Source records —
◇ ◇ ◇ ◇

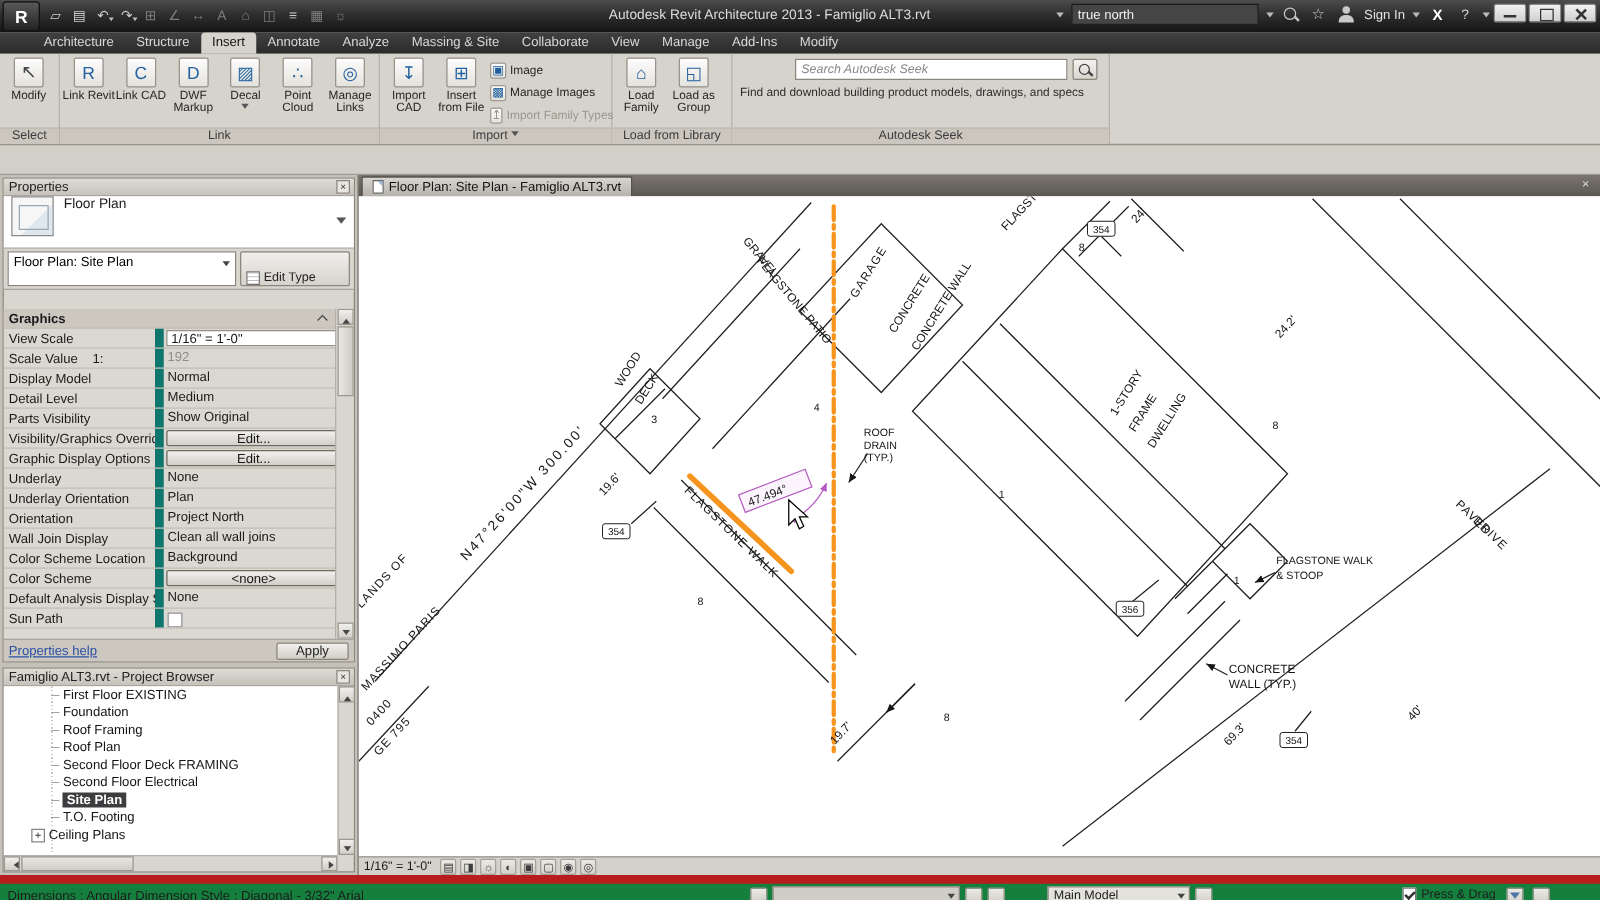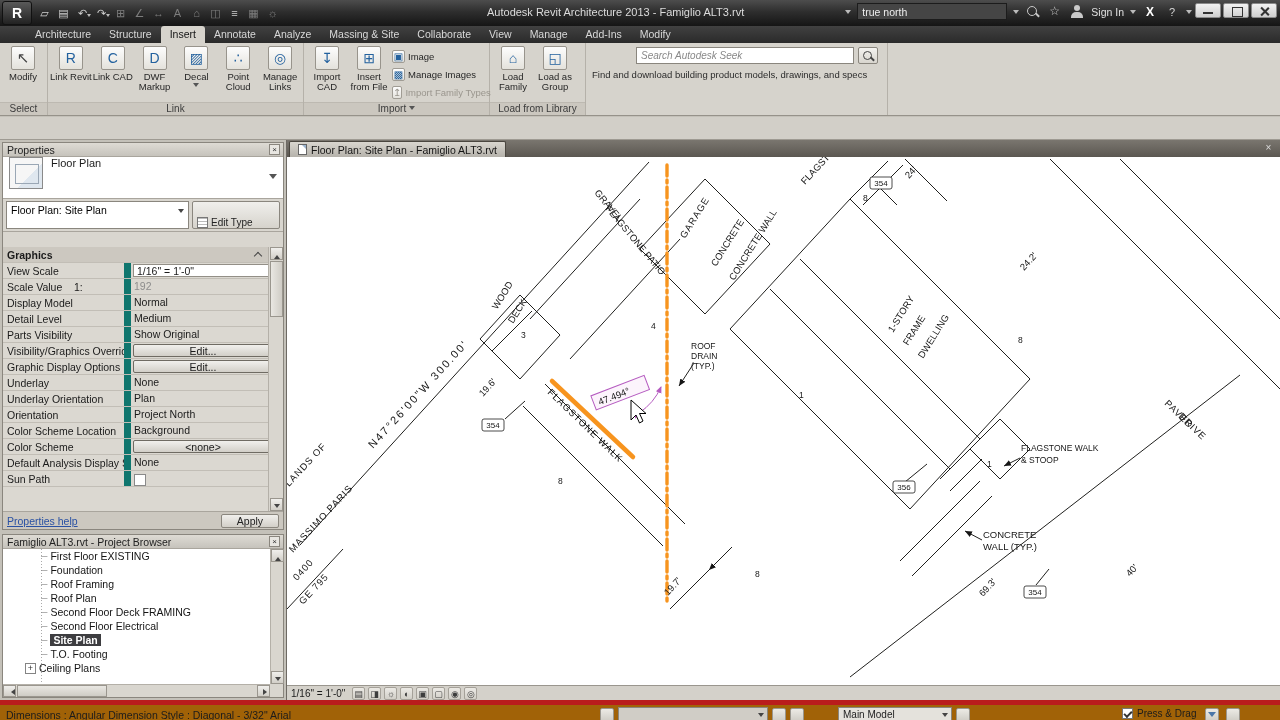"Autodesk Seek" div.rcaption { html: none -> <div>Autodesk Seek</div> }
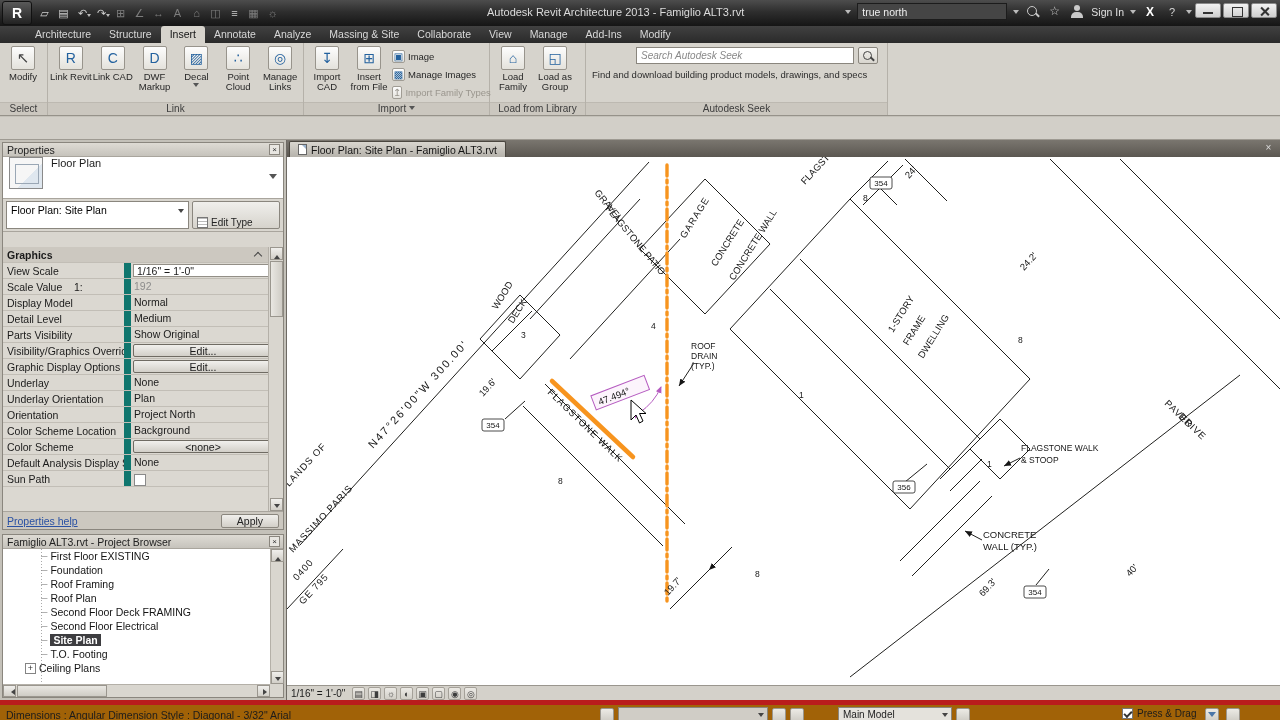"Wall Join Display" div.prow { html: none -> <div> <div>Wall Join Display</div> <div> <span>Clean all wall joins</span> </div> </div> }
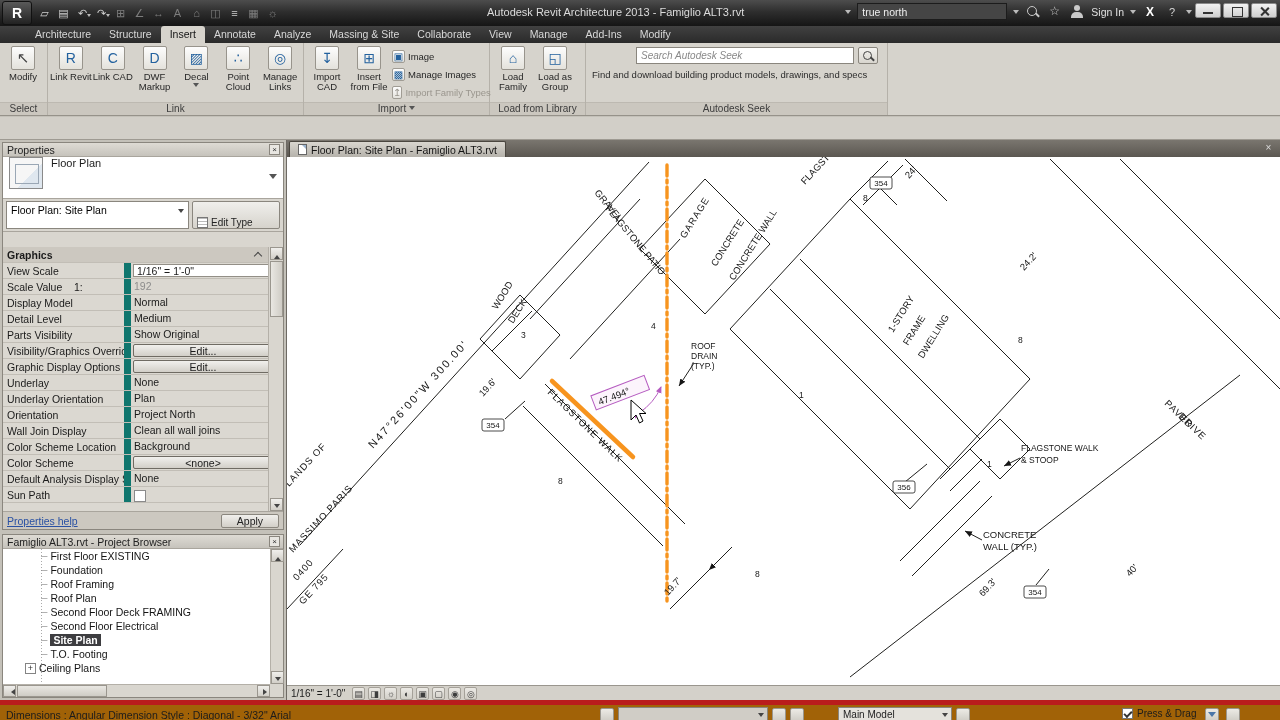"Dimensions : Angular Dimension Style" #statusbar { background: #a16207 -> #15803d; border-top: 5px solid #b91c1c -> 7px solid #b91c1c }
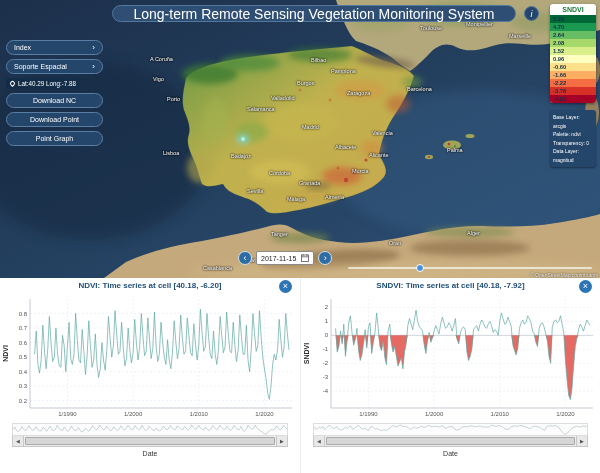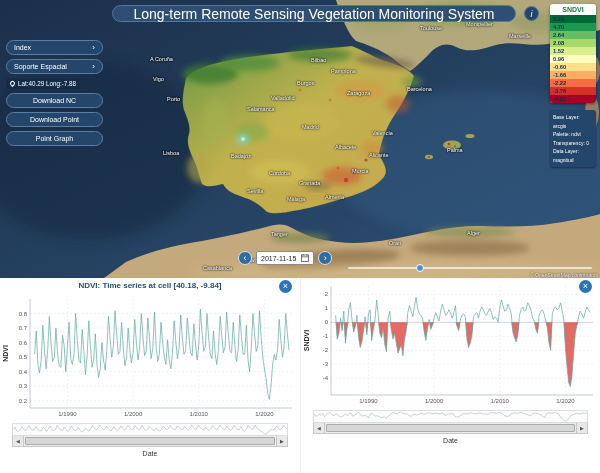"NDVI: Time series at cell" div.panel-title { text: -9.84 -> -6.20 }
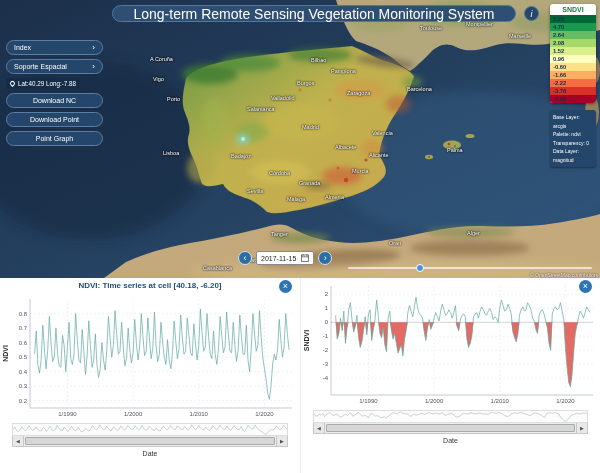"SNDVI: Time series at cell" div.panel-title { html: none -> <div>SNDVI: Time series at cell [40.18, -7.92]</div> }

◇ ◇ ◇ ◇

WHAT YOU SHOULD DO —
The lines to be quoted run from the line containing "background: #a16207 ->" through the end of the entries above, both included; quote them exactly and leave out any pictures.

OUTPUT FOR THIS TASK —
"Dimensions : Angular Dimension Style" #statusbar { background: #a16207 -> #15803d; border-top: 5px solid #b91c1c -> 7px solid #b91c1c }
"NDVI: Time series at cell" div.panel-title { text: -9.84 -> -6.20 }
"SNDVI: Time series at cell" div.panel-title { html: none -> <div>SNDVI: Time series at cell [40.18, -7.92]</div> }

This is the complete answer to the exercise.